Thursday 22 June 2006

Like special father, like special sons

On 17 March 2011, Peter Oborne opined thus in The Telegraph:

"It is estimated that more than half of all Labour activists are schoolteachers or university academics… As a result, Labour has sided with the teaching unions and against the public...

At a public meeting in Islington earlier this week, Miss (Karen) Buck (MP)… claimed that the Government was using reforms to the benefit system to enforce a system of ethnic cleansing… ‘They don’t want ethnic minority women, and they don’t want Muslim women living in central London’.

She also suggested that Coalition ministers were toying with eugenics and looking to prevent ‘middle- and lower-income women having children’.Since Miss Buck remains on the Labour front bench, one can only assume that these vile remarks were authorised… In the absence of powerful and original ideas of his own, (Ed Miliband) is licensing his party to resort to smear and innuendo."
During the course of the article, despite the above criticism, Oborne also said this:

“Likeable and talented, he (Ed Miliband) is fast growing into his job."
Oborne’s opinion of the Labour leader drew this comment from Frank Fisher:

"Miliband, talented? In what way?... I don't see anything special about him or his brother."
I responded thus:

"The Milibands are the sons son of a Jewish immigrant who taught Marxist Communist philosophy to the Blairs, the Browns, the Straws, the Harmans and the Mandelsons for more than thirty years, Frank. That's where the 'special' and 'talented' bit come in.

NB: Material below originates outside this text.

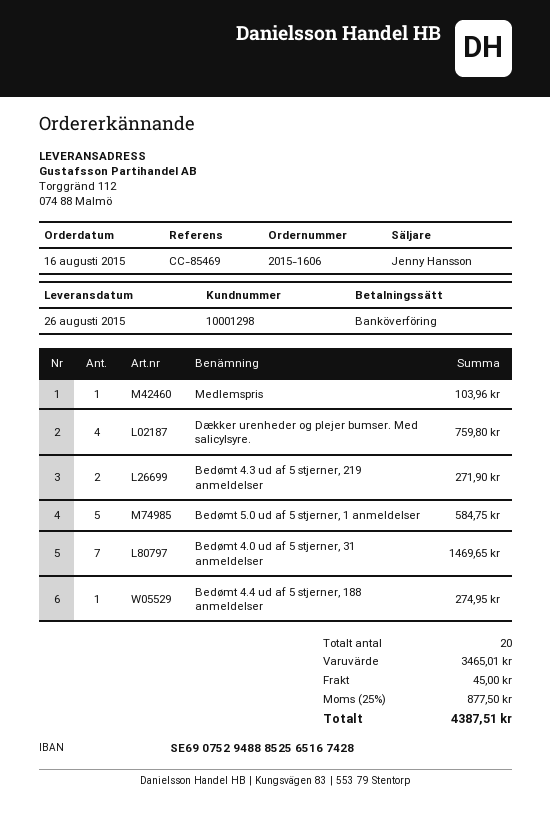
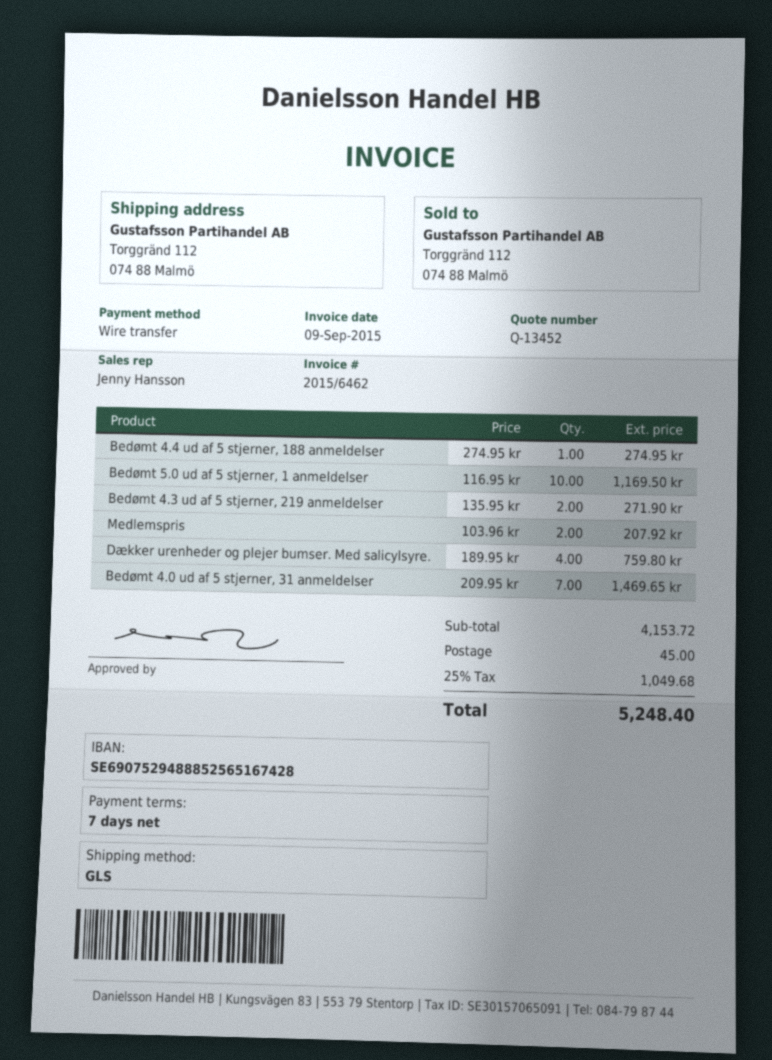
Medlemspris: 1 for 103.96 -> 2 for 207.92
Bedømt 5.0 ud af 5 stjerner, 1 anmeldelser: 5 for 584.75 -> 10 for 1169.50
subtotal: 3465.01 -> 4153.72
tax: 25% = 877.50 -> 25% = 1049.68
total: 4387.51 -> 5248.40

As soon as he got here in 1940, Ralph (Adolphe) Miliband made his views absolutely clear about those who gave him and his father sanctuary, saying: 'The Englishman is a rabid nationalist... they are perhaps the most nationalist people in the world... When you hear the English talk of this war YOU SOMETIMES ALMOST WANT THEM TO LOSE IT to show them how things are'.

On 28 February 2004, The Guardian reported thus:

'Driving around the capital with other labourers... Ralph acquired a sense of England and its underlying structures: 'We found out about middle-class meanness and snobbery'...

One boiling afternoon during his first summer in London, he went to Highgate cemetery, found Karl Marx's grave and, standing with his fist clenched, swore 'My own private oath that I would be faithful to the workers' cause'. Not that he intended to remain a worker himself: he found clearing bombsites 'an arduous business' and felt a distance from his fellow labourers... He wanted to be an intellectual'."
You see, Frank, the Milibands' dad was so 'special' and 'talented' that he wasn't up to doing any labouring himself.

Oh no, our Adolphe was going to do all the thinking for us instead! Like 'special' father, like 'special' sons, I guess.